A friend of mine has to give medicine to her month-old baby. The medicine is liquid, and apparently tastes disgusting. The poor baby HATES it and tries not to swallow it, making the whole thing an ordeal. What if the mother could take the medicine instead? Then she could nurse the baby as usual and the baby would get her medication without having to deal with the yucky taste.

The thought that the mother would be exposed to a drug that she absolutely does not need with God only knows what side-effects and with potentially dangerous consequences never even crosses this blogger’s mind.
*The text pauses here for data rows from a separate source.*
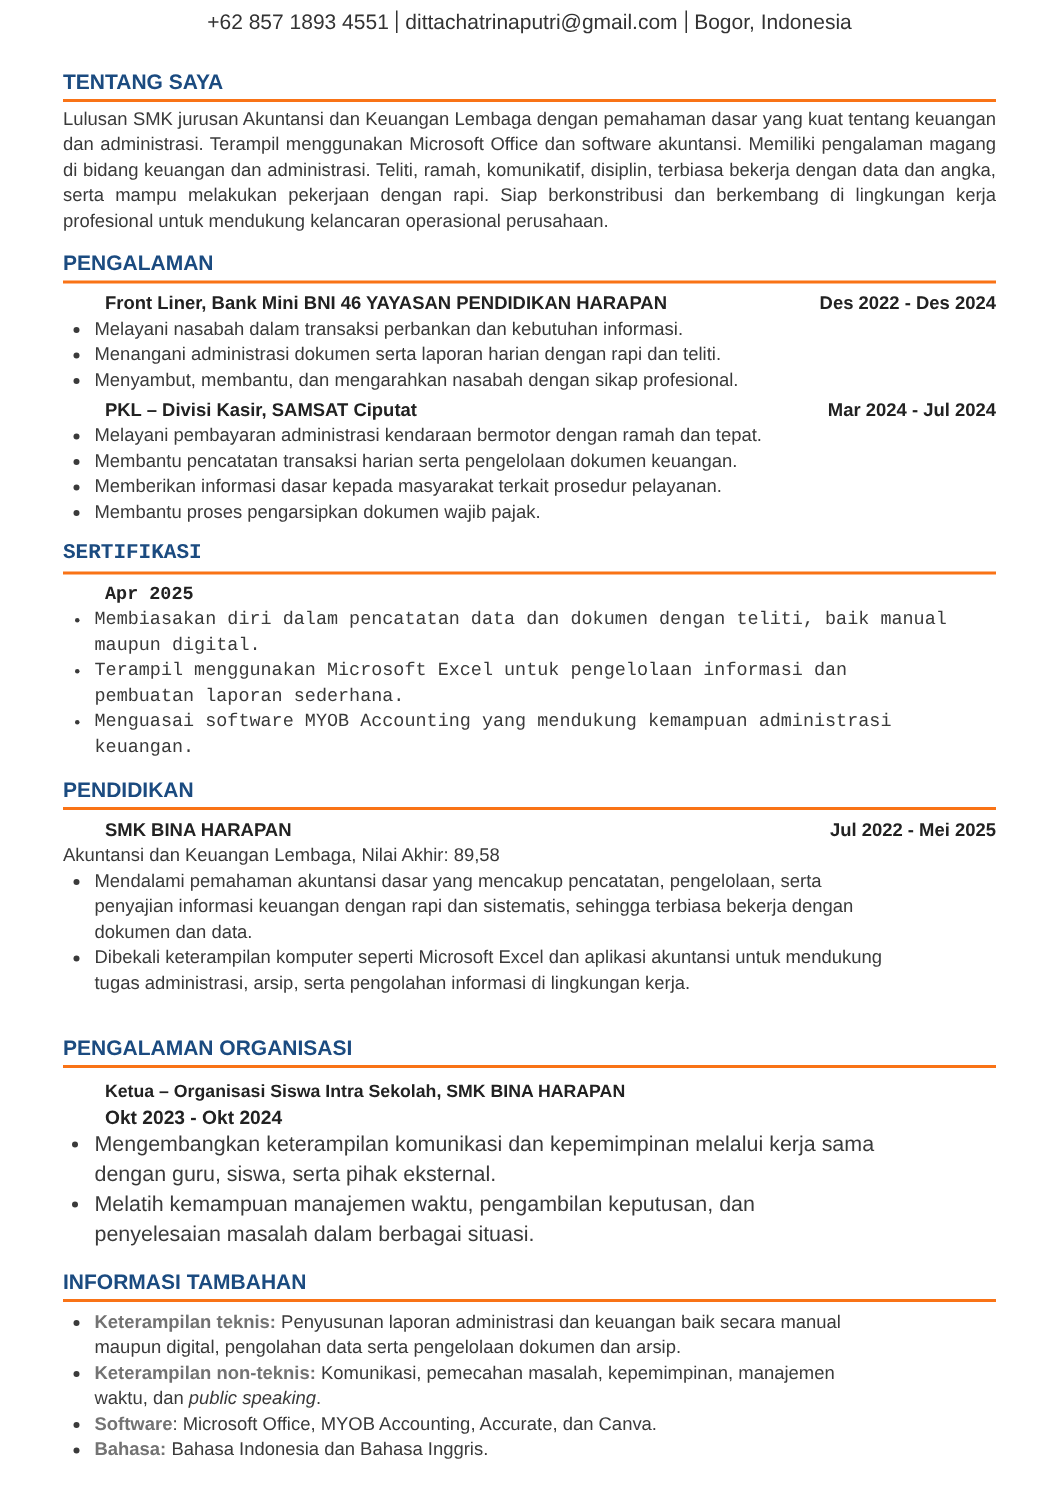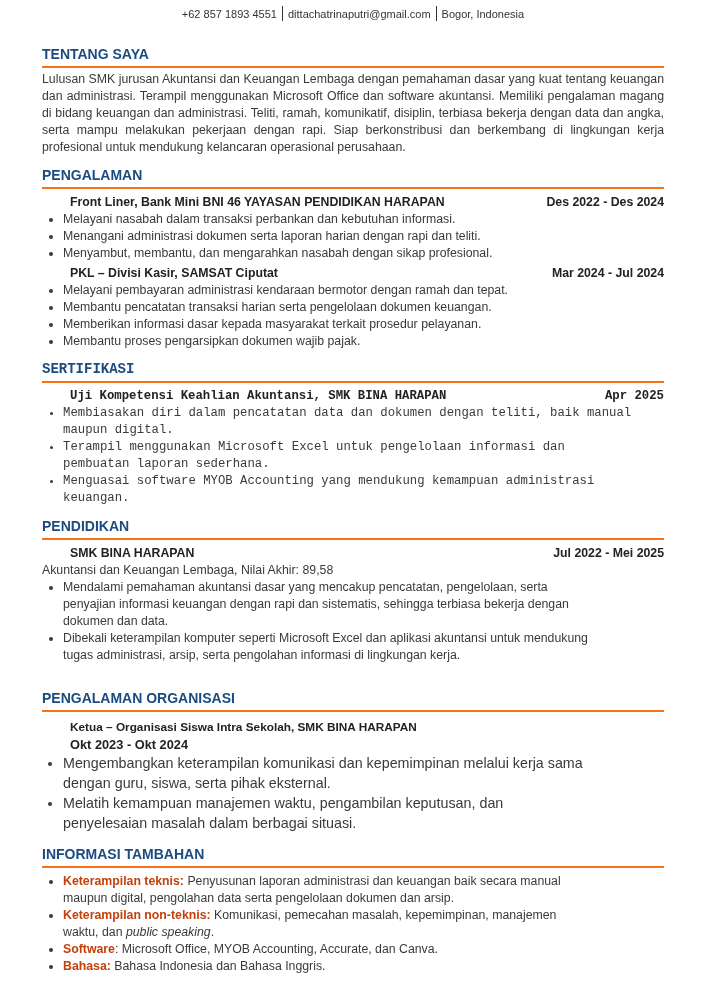"+62 857 1893 4551" .contact { font-size: 11px -> 14px }
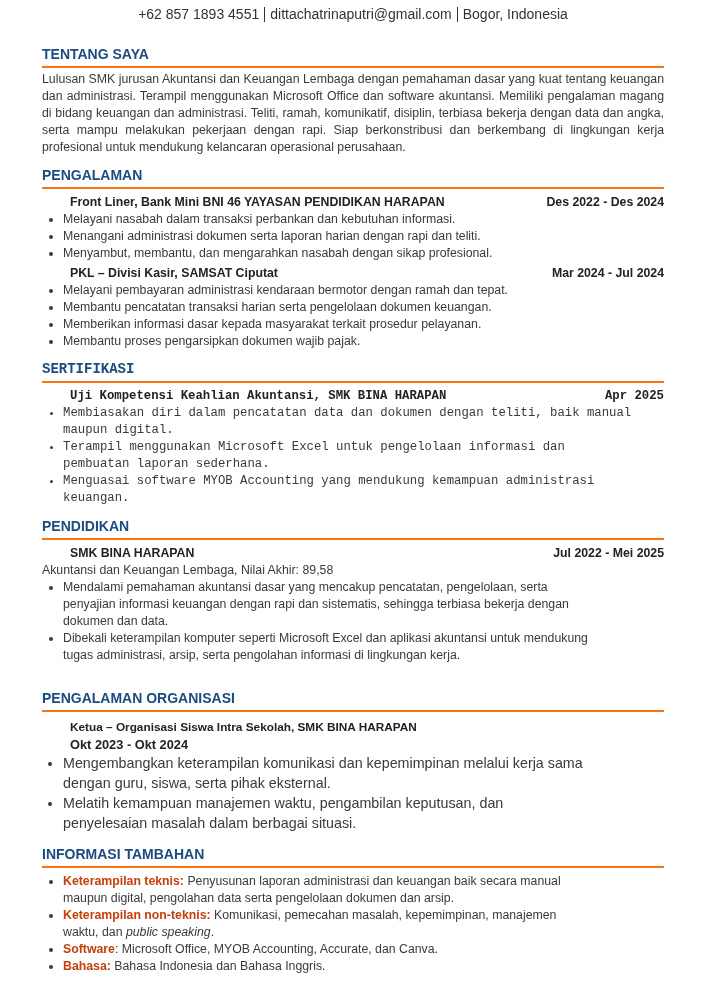"Uji Kompetensi Keahlian Akuntansi, SMK" span { html: <span>Uji Kompetensi Keahlian Akuntansi, SMK BINA HARAPAN</span> -> none }
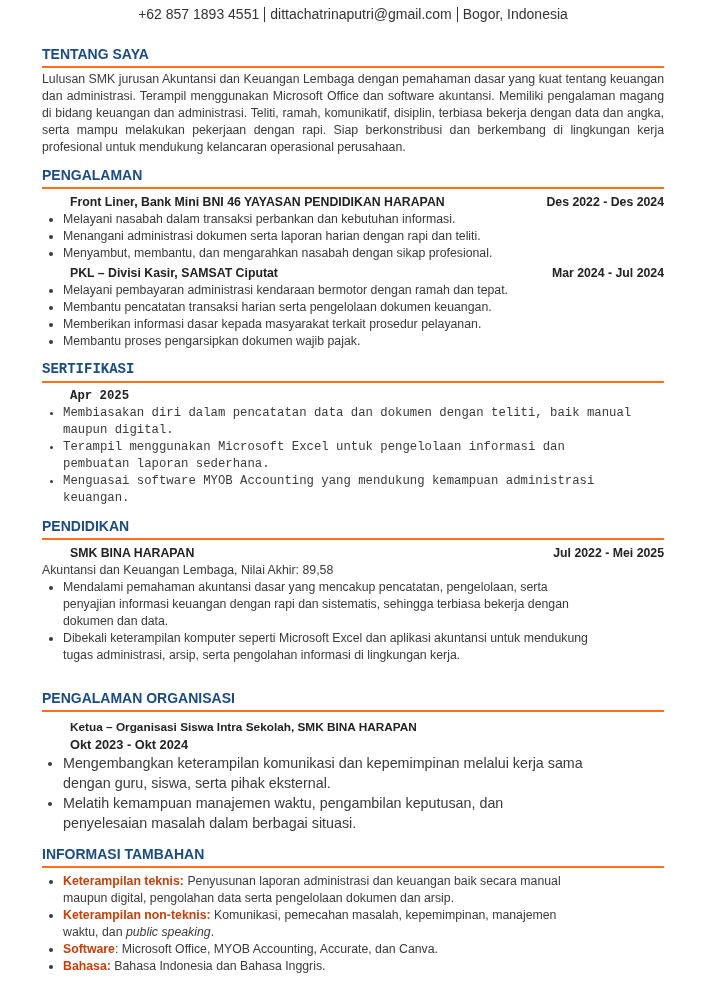"Keterampilan teknis:" li b { color: #c2410c -> #737373 }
Let’s forget for the moment that this is a woman writing about another woman as if her body were a sort of a giant syringe or a drug-dispensing device whose only role is to provide needed substances to a child. Let’s just concentrate on the ease with which the author suggests that a healthy person should take drugs because it’s convenient. To somebody else.

This is how the blogger in question justifies this atrocity:

I’m sure there are quite a few cases where the mother would rather take a bit of unnecessary medication herself than have to make her poor baby miserable several times a day.

Taking even seemingly necessary medication is a huge decision that should not be taken lightly. I’d suggest that even Tylenol be avoided as much as possible unless one is really in horrible pain and has exhausted every other option to get rid of it. But taking “a bit of unnecessary medication” cannot possibly ever even cross the mind of a psychologically balanced individual.